Everett Carll Ladd

Everett Carll Ladd (1937-1999) was an American political scientist and Executive Director of the Roper Center for Public Opinion Research. Born on September 24, 1937 in Saco, Maine, Everett received his Bachelor’s Degree from Bates College and his Ph.D. in political science from Cornell University. In 1964, Ladd joined the University of Connecticut as a Political Science professor. In the second half of the 1960s, Ladd founded the Social Science Data Center which later became the Institute for Social Inquiry. The Institute for Social Inquiry contained the Survey Research Center, the forerunner of the Public Policy Department at Connecticut. In 1978, the Roper Center for Public Opinion Research announced that it was moving from Williams College in Massachusetts to the University of Connecticut. Shortly before the Center moved, Everett Ladd was named the Executive Director.

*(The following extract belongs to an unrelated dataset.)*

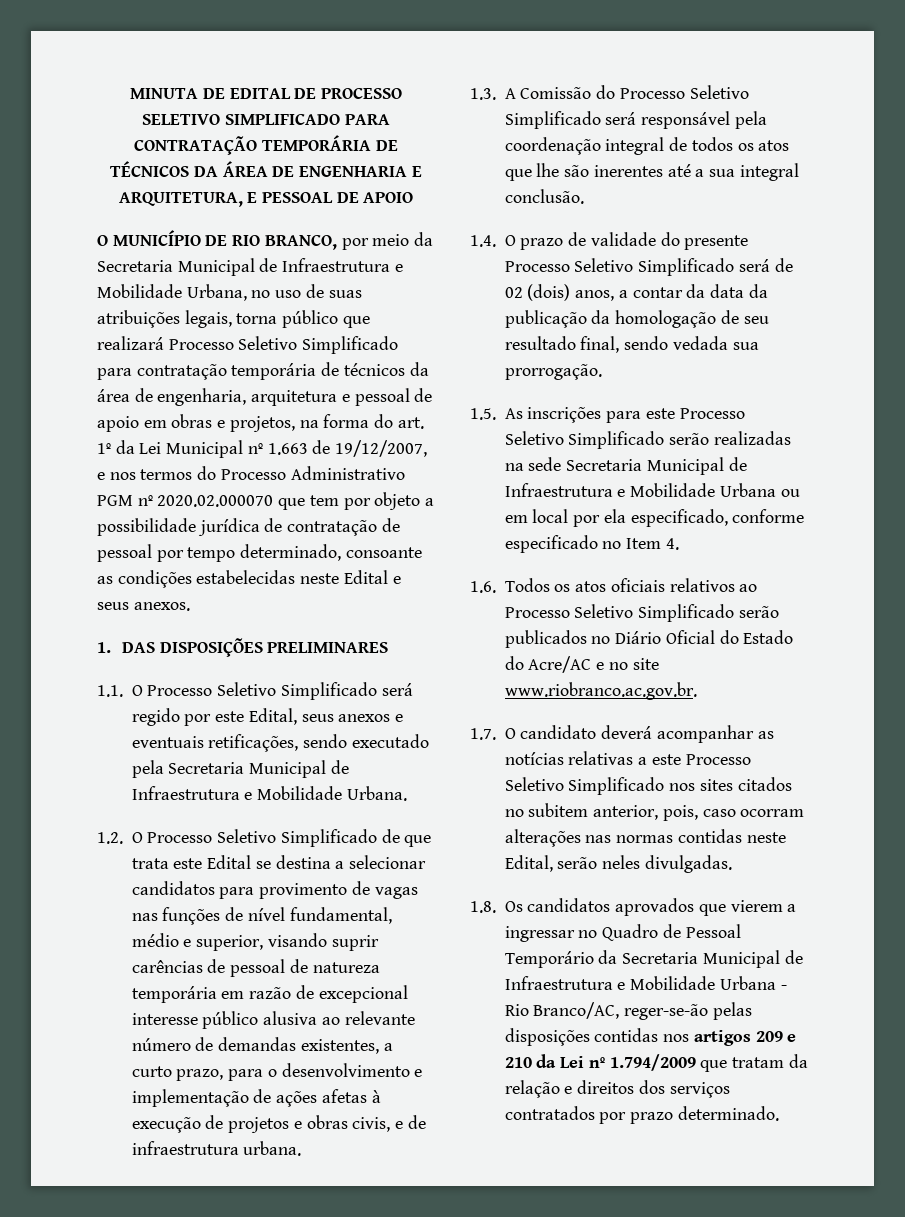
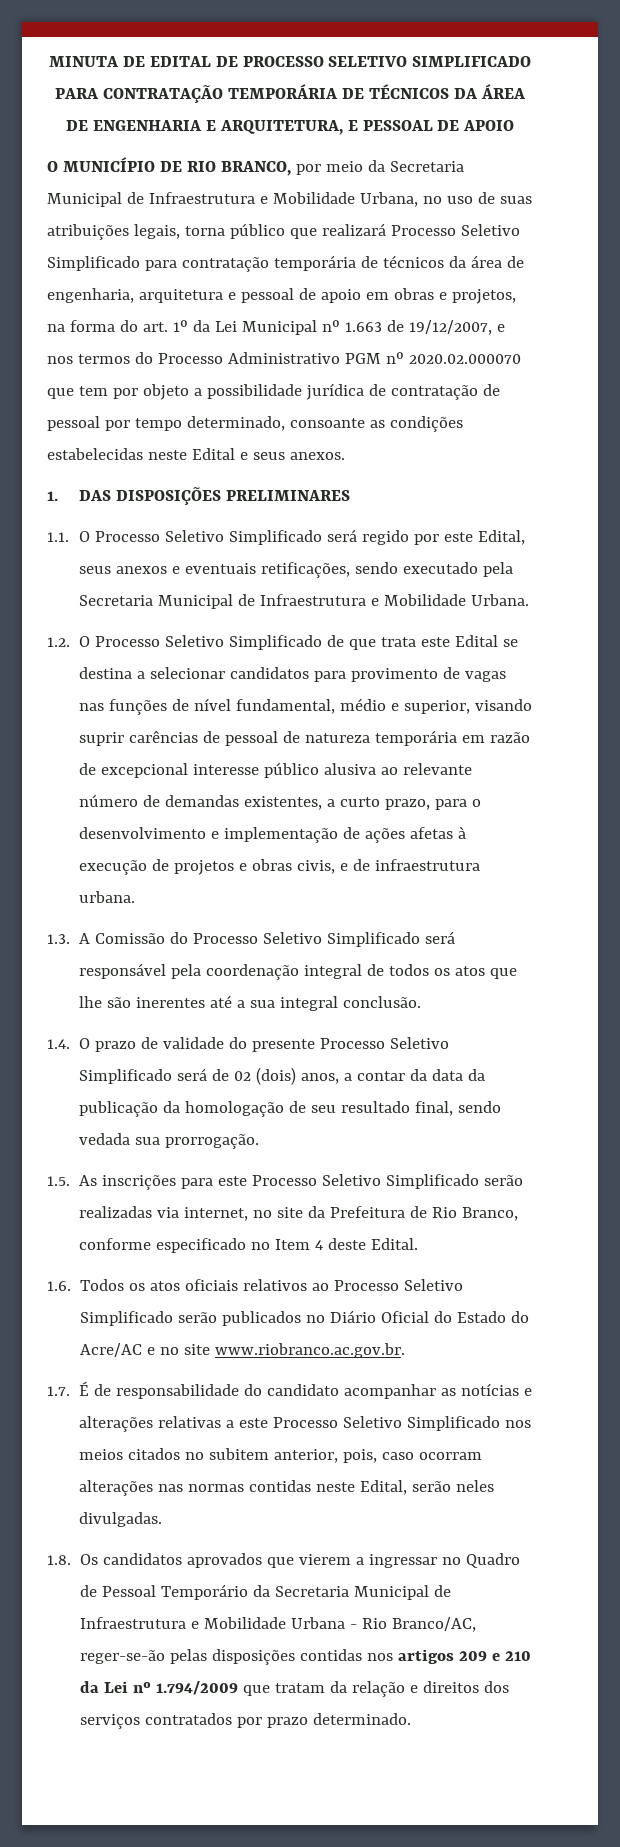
- 1.5. As inscrições para este Processo Seletivo Simplificado serão realizadas na sede Secretaria Municipal de Infraestrutura e Mobilidade Urbana ou em local por ela especificado, conforme especificado no Item 4.
+ 1.5. As inscrições para este Processo Seletivo Simplificado serão realizadas via internet, no site da Prefeitura de Rio Branco, conforme especificado no Item 4 deste Edital.
- 1.7. O candidato deverá acompanhar as notícias relativas a este Processo Seletivo Simplificado nos sites citados no subitem anterior, pois, caso ocorram alterações nas normas contidas neste Edital, serão neles divulgadas.
+ 1.7. É de responsabilidade do candidato acompanhar as notícias e alterações relativas a este Processo Seletivo Simplificado nos meios citados no subitem anterior, pois, caso ocorram alterações nas normas contidas neste Edital, serão neles divulgadas.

Under Ladd’s leadership, the Roper Center became the premier archive of polling data in the world, encompassing both national and international surveys. On his watch, the Roper Center moved online, using the first online retrieval system for polling information. He also expanded the Center’s mission to include public opinion research. Ladd was also one of the university’s most prolific writers, completing over twenty books during his tenure at Connecticut as well a nationally used textbook, The American Polity. During his tenure as Executive Director of the Roper Center, Ladd interacted with the news media constantly, writing columns for Wall Street Journal, New York Times, and The Chronicle of Higher Education. He was also published in the public opinion journals Public Perspective and America at the Polls. He was a columnist for the The Christian Science Monitor from 1987 to 1995 and Senior Editor for Public Opinion magazine. Ladd also contributed to the public opinion industry through his own publications like The Ladd Report: The Surprising View of an Explosion of Voluntary Groups, Activities, and Charitable Donations That is Transforming our Towns and Cities. Ladd also taught at the American Enterprise Institute for Public Policy Research in Washington. He held fellowships from the Ford, Guggenheim, and Rockefeller Foundations. He also attained fellowships at the Center for International Studies at Harvard, the Hoover Institution at Stanford, and the Center for Advanced Study in the Behavioral Sciences in Palo Alto, California.

Ladd was an internationally recognized authority on American public opinion and continually advocated for the use of public opinion to ensure that democracy was responsive to the will of the people.